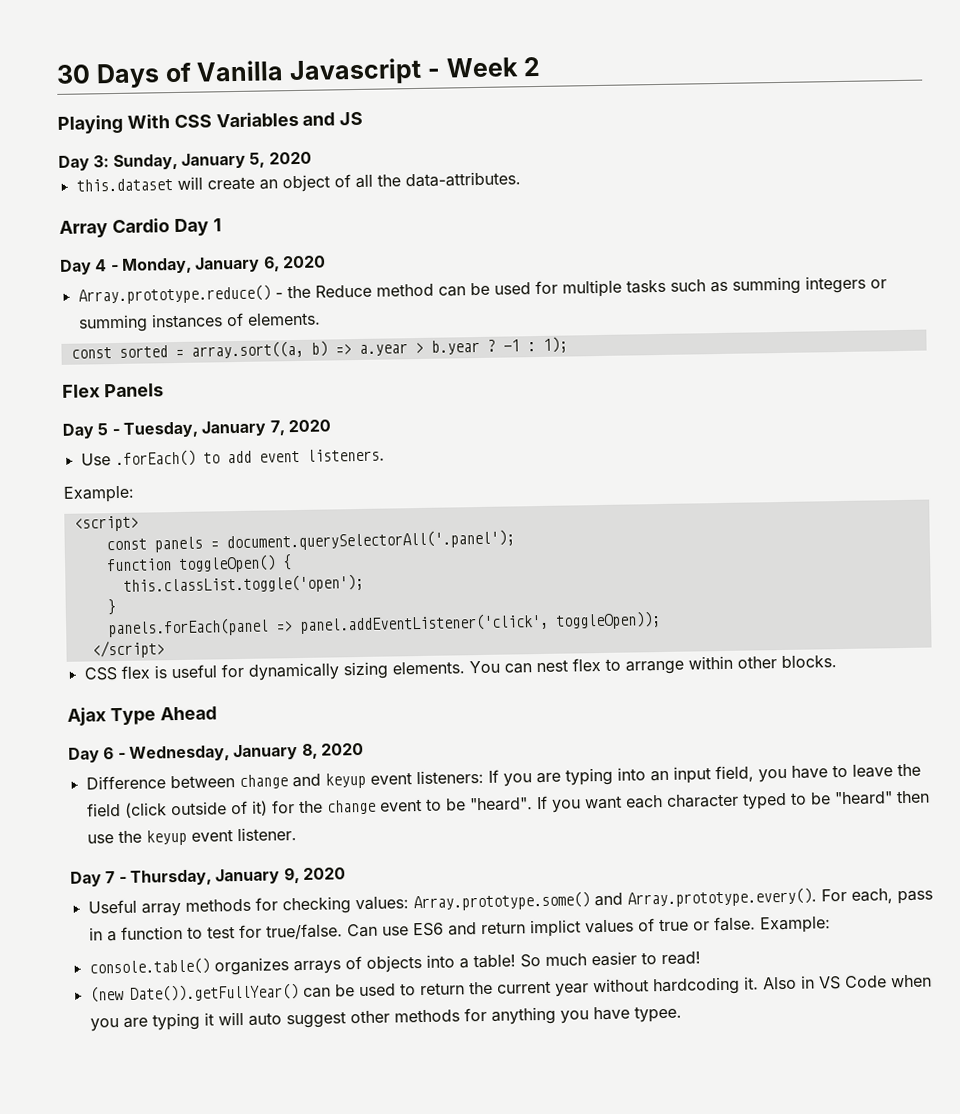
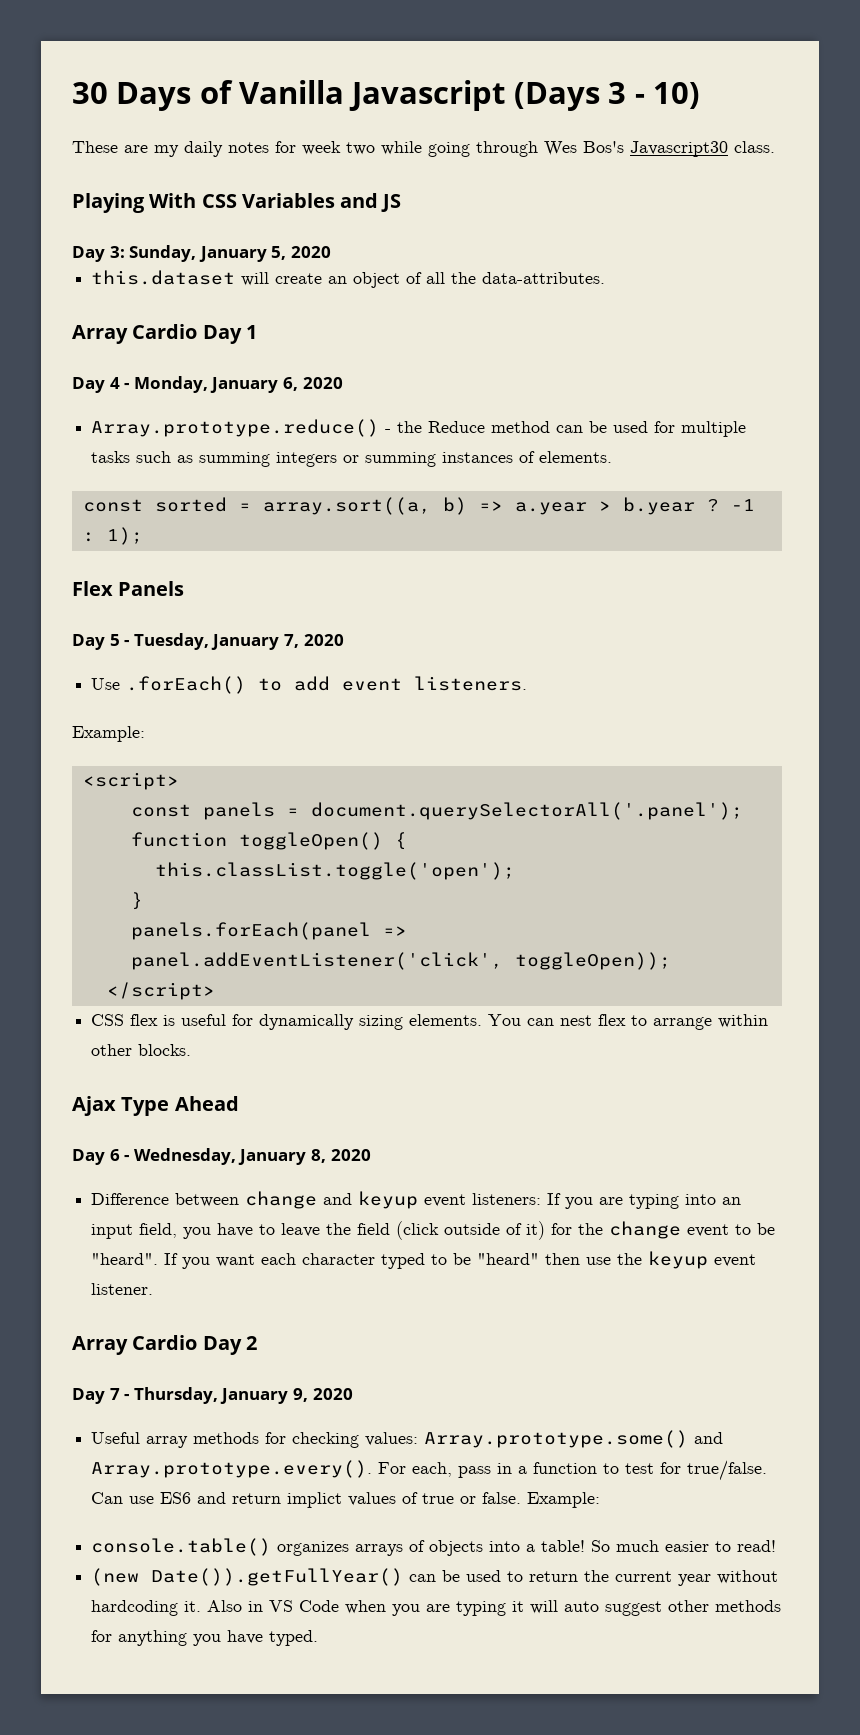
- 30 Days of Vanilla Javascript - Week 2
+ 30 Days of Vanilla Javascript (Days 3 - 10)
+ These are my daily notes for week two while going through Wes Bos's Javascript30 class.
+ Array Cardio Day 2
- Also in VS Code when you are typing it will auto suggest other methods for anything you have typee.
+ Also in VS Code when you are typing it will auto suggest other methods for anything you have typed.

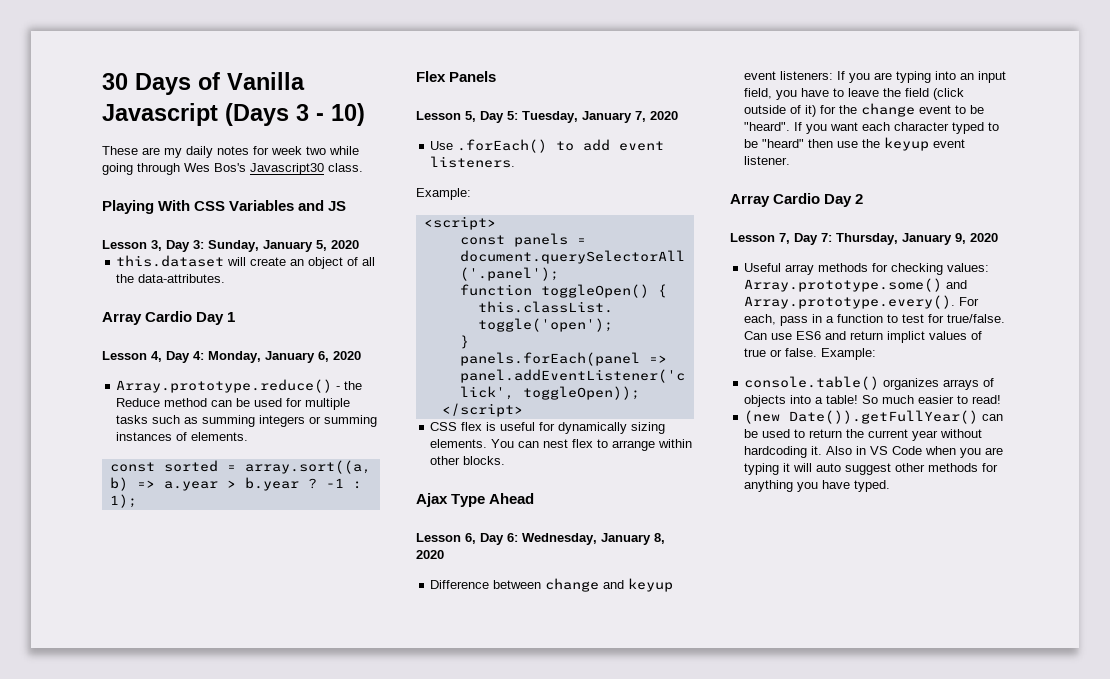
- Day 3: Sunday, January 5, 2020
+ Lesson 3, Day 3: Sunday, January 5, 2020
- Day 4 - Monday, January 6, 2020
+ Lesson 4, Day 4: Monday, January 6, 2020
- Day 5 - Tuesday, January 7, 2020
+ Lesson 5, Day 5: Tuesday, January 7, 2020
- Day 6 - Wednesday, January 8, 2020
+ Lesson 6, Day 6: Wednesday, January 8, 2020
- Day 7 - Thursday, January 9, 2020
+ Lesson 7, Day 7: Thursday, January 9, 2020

▸ **Task to complete**: Starting with the line that contains "- Day 5 - Tuesday, January 7, 2020", print every line through the end of the entries above exactly as written, both boundary lines included, and nothing else.

▸ **Reply to the task**:
- Day 5 - Tuesday, January 7, 2020
+ Lesson 5, Day 5: Tuesday, January 7, 2020
- Day 6 - Wednesday, January 8, 2020
+ Lesson 6, Day 6: Wednesday, January 8, 2020
- Day 7 - Thursday, January 9, 2020
+ Lesson 7, Day 7: Thursday, January 9, 2020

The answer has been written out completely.